The second problem is an unchecked command line option parameter. "The '-lib' command line option allows users to specify library 'bundles,' which allows for the introduction of arbitrary code in the context of a root-owned process," iDefense said. "The 'init' function in a shared library is executed immediately upon loading. By utilizing the '-lib' argument to load a malicious library, local attackers can execute arbitrary code with root privileges."
As a workaround, iDefense suggests users remove the "setuid" bit from the VCNative binary and "execute the application as a root user when necessary." Adobe Version Cue Update 2 addresses the vulnerabilities and is available for download on Adobe's Web site.

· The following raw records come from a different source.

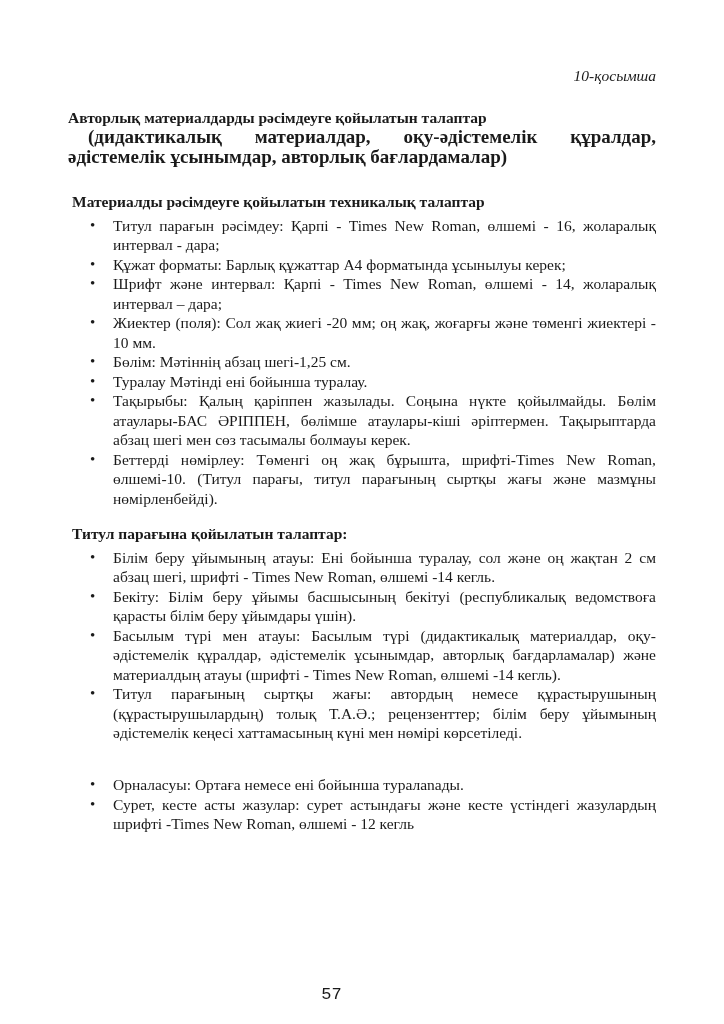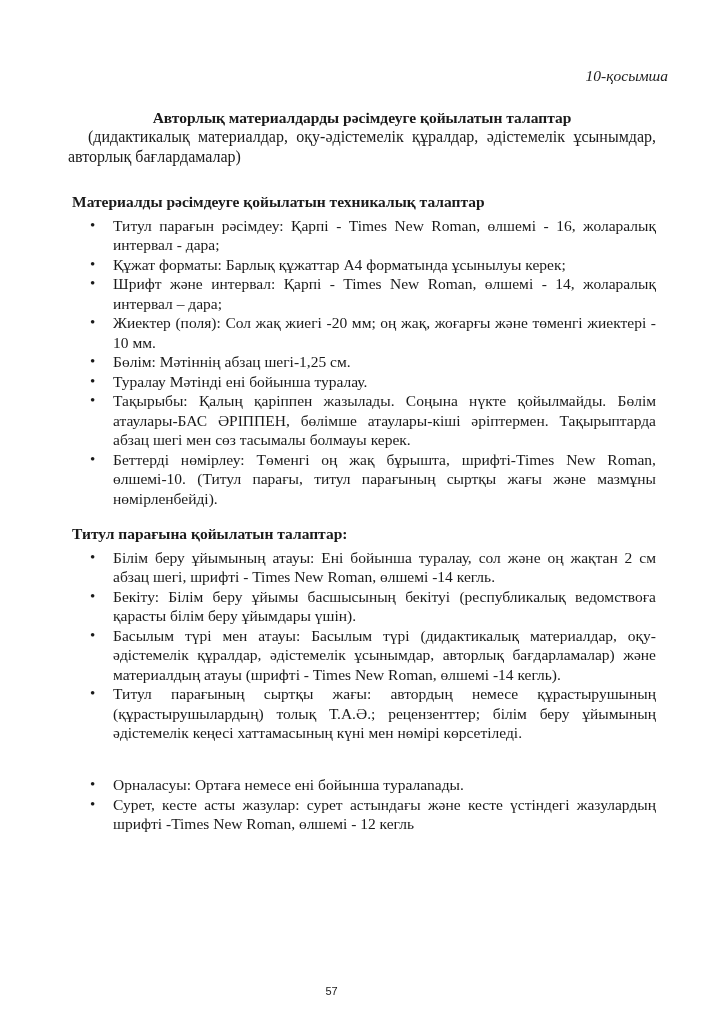--- a/index.html
+++ b/index.html
@@ -5,7 +5,7 @@
   html, body { margin: 0; padding: 0; background: #ffffff; }
   body { width: 724px; height: 1024px; position: relative; overflow: hidden;
          font-family: "Liberation Serif", "DejaVu Serif", serif; color: #1a1a1a; }
-  .appendix { position: absolute; right: 56px; top: 67px; font-style: italic; font-size: 15.5px; margin-left: 16px; }
+  .appendix { position: absolute; right: 68px; top: 67px; font-style: italic; font-size: 15.5px; margin-left: 16px; }
   .title { position: absolute; left: 68px; width: 588px; top: 108px; text-align: center;
            font-weight: bold; font-size: 15.5px; line-height: 19.5px; }
   .subtitle { position: absolute; left: 68px; width: 588px; top: 127px; font-size: 16px;

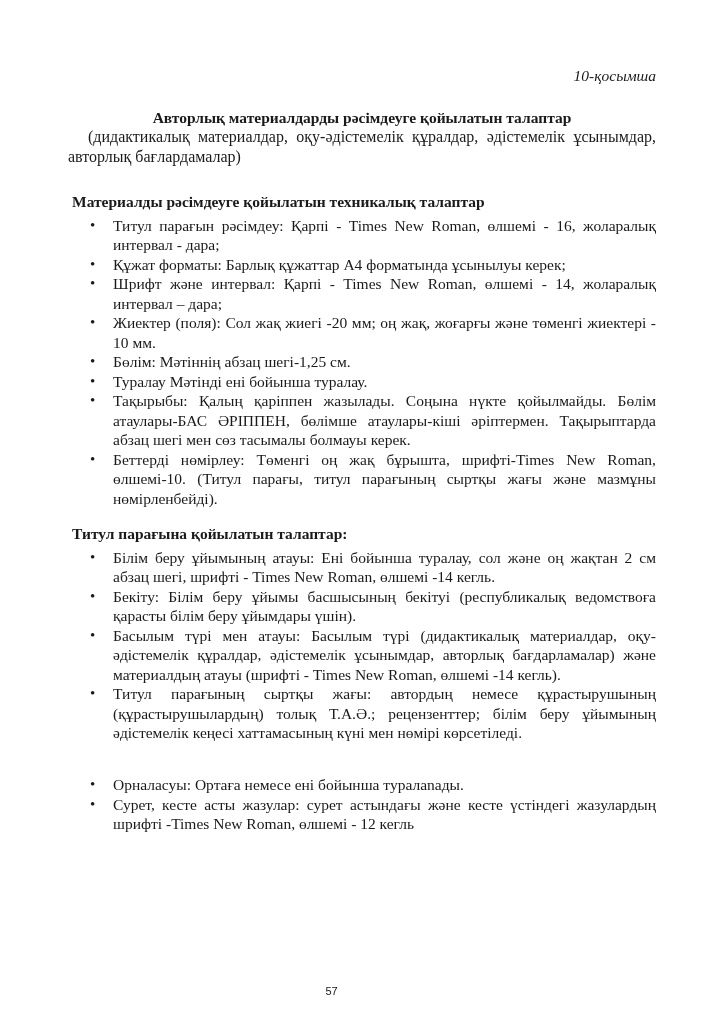--- a/index.html
+++ b/index.html
@@ -6,7 +6,7 @@
   body { width: 724px; height: 1024px; position: relative; overflow: hidden;
          font-family: "Liberation Serif", "DejaVu Serif", serif; color: #1a1a1a; }
   .appendix { position: absolute; right: 68px; top: 67px; font-style: italic; font-size: 15.5px; margin-left: 16px; }
-  .title { position: absolute; left: 68px; width: 588px; top: 108px; text-align: center;
+  .title { position: absolute; left: 68px; width: 588px; top: 108px; 
            font-weight: bold; font-size: 15.5px; line-height: 19.5px; }
   .subtitle { position: absolute; left: 68px; width: 588px; top: 127px; font-size: 16px;
               line-height: 19.5px; text-align: justify; text-indent: 20px; }

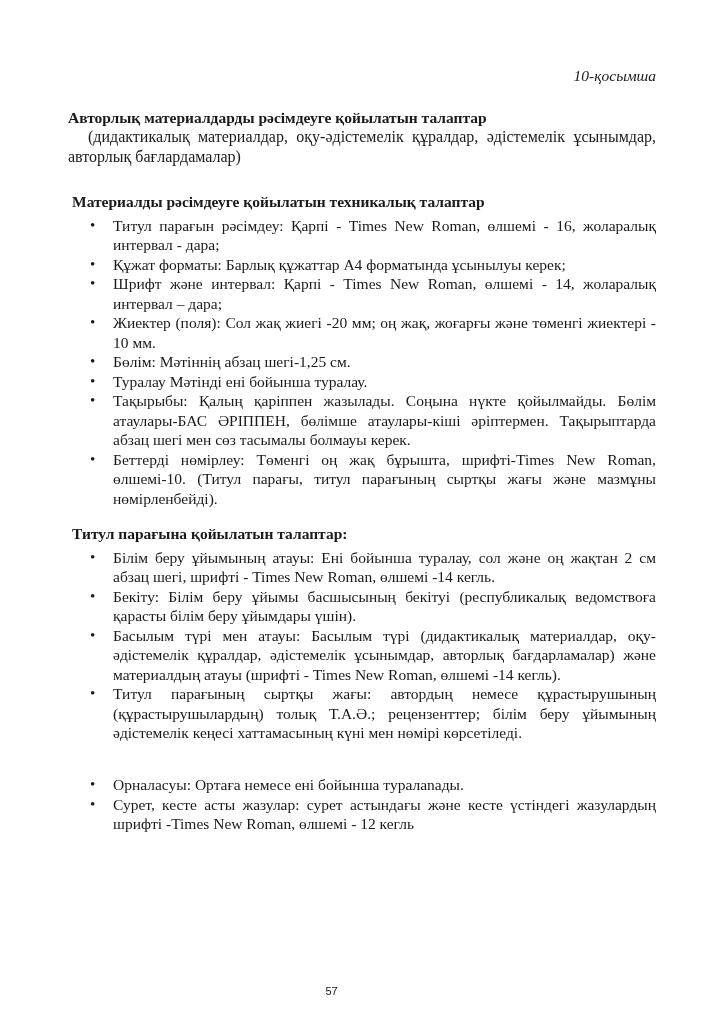--- a/index.html
+++ b/index.html
@@ -8,8 +8,8 @@
   .appendix { position: absolute; right: 68px; top: 67px; font-style: italic; font-size: 15.5px; margin-left: 16px; }
   .title { position: absolute; left: 68px; width: 588px; top: 108px; 
            font-weight: bold; font-size: 15.5px; line-height: 19.5px; }
-  .subtitle { position: absolute; left: 68px; width: 588px; top: 127px; font-size: 16px;
-              line-height: 19.5px; text-align: justify; text-indent: 20px; }
+  .subtitle { position: absolute; left: 68px; width: 588px; top: 127px; font-size: 19px;
+              line-height: 19.5px; text-align: justify; text-indent: 20px; font-weight: bold; }
   .section { position: absolute; left: 68px; width: 588px; }
   .section h2 { margin: 4px; font-size: 15.5px; font-weight: bold; line-height: 19.5px; }
   .section ul { list-style: none; margin: 0; padding: 0; }

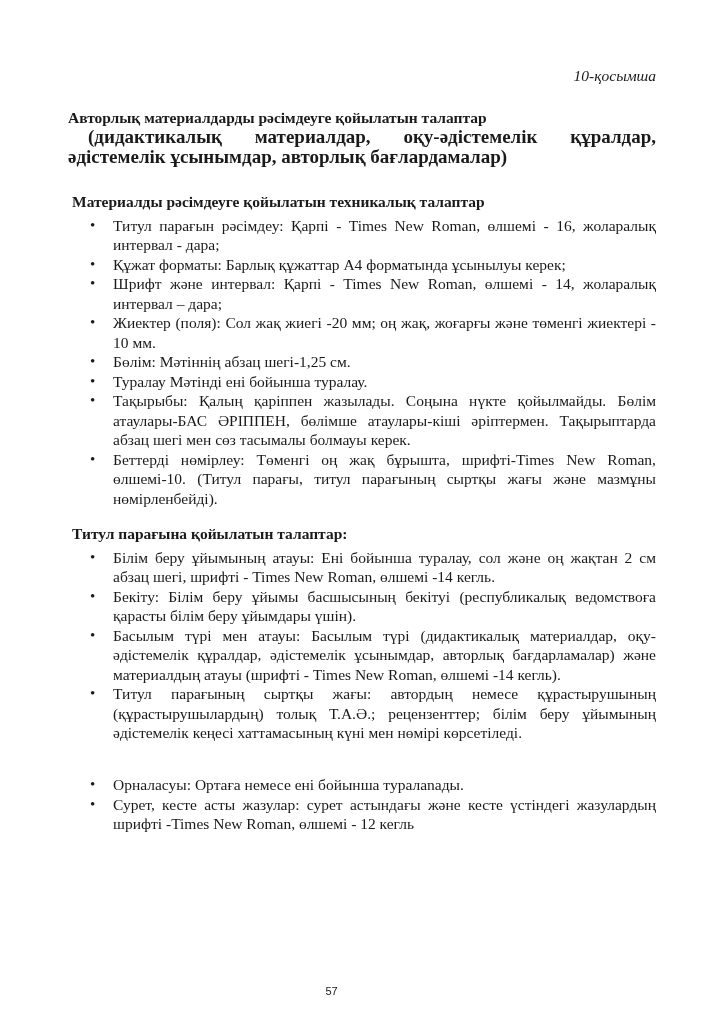--- a/index.html
+++ b/index.html
@@ -18,7 +18,7 @@
   .bullet { position: absolute; left: 22px; top: 0; font-size: 15px; }
   .lbl { font-weight: normal; }
   .pagenum { position: absolute; left: 0; width: 663px; top: 985px; text-align: center;
-             font-family: Liberation Sans, sans-serif; font-size: 11px; }
+             font-family: Liberation Mono, monospace; font-size: 17px; }
 </style>
 </head>
 <body>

List of Zotob suspects growing
Less than a week after two men were arrested in connection with the recent Zotob worm outbreak, the FBI says it has 16 more people in its crosshairs -- some of whom may be connected to a credit card fraud ring.
Louis Reigel, assistant director of the FBI's cyberdivision, offered the update in a speech to more than 650 cybersleuths gathered in Monterey, Calif., to share the latest high-tech crime-fighting techniques and tools, Information Week reported Tuesday.
Friday, the FBI and Microsoft announced the arrest of Farid Essebar, 18, a Moroccan national born in Russia who went by the screen moniker Diabl0; and Atilla Ekici, also known as Coder, a 21-year-old resident of Turkey, in connection with the attacks -- in which multiple variants of Zotob and other worms targeted the Plug and Play flaw in Windows 2000. Microsoft released a patch for the vulnerability Aug. 9. Corporate networks around the world suffered most from the attacks, including news organizations like CNN, ABC and The New York Times
The FBI is now investigating whether Ekici is connected with a credit card fraud ring in Turkey.
Zotob writer linked to 20 other viruses
As the FBI continues its investigation, Lynnfield, Mass.-based antivirus firm Sophos is linking one of the Zotob suspects to 20 other viruses. Diabl0, the screen moniker of 18-year-old Farid Essebar, a Russian-born Moroccan resident, was embedded inside Zotob-A, and Sophos researchers have determined that more than 20 other viruses include the Diablo handle, including Mydoom-BG and many versions of Mytob.
"To the untrained eye the Mytob and Zotob worms can appear quite different: One group of viruses travels via e-mail, the other primarily by exploiting a Microsoft security hole. However, when examined by an experienced virus analyst, the similarities become clear. It appears that whoever wrote Zotob had access to the Mytob source code, ripped out the e-mail-spreading section, and plugged in the Microsoft exploit," Graham Cluley, Sophos' senior technology consultant, said in a statement. "The Mytob worms have made a significant impact on the virus outbreak charts this year, so anything which may prevent future variants from being developed and released must be welcomed. However, it's possible that several people have access to the Mytob source code, so it may not be the last we see of this Internet scourge."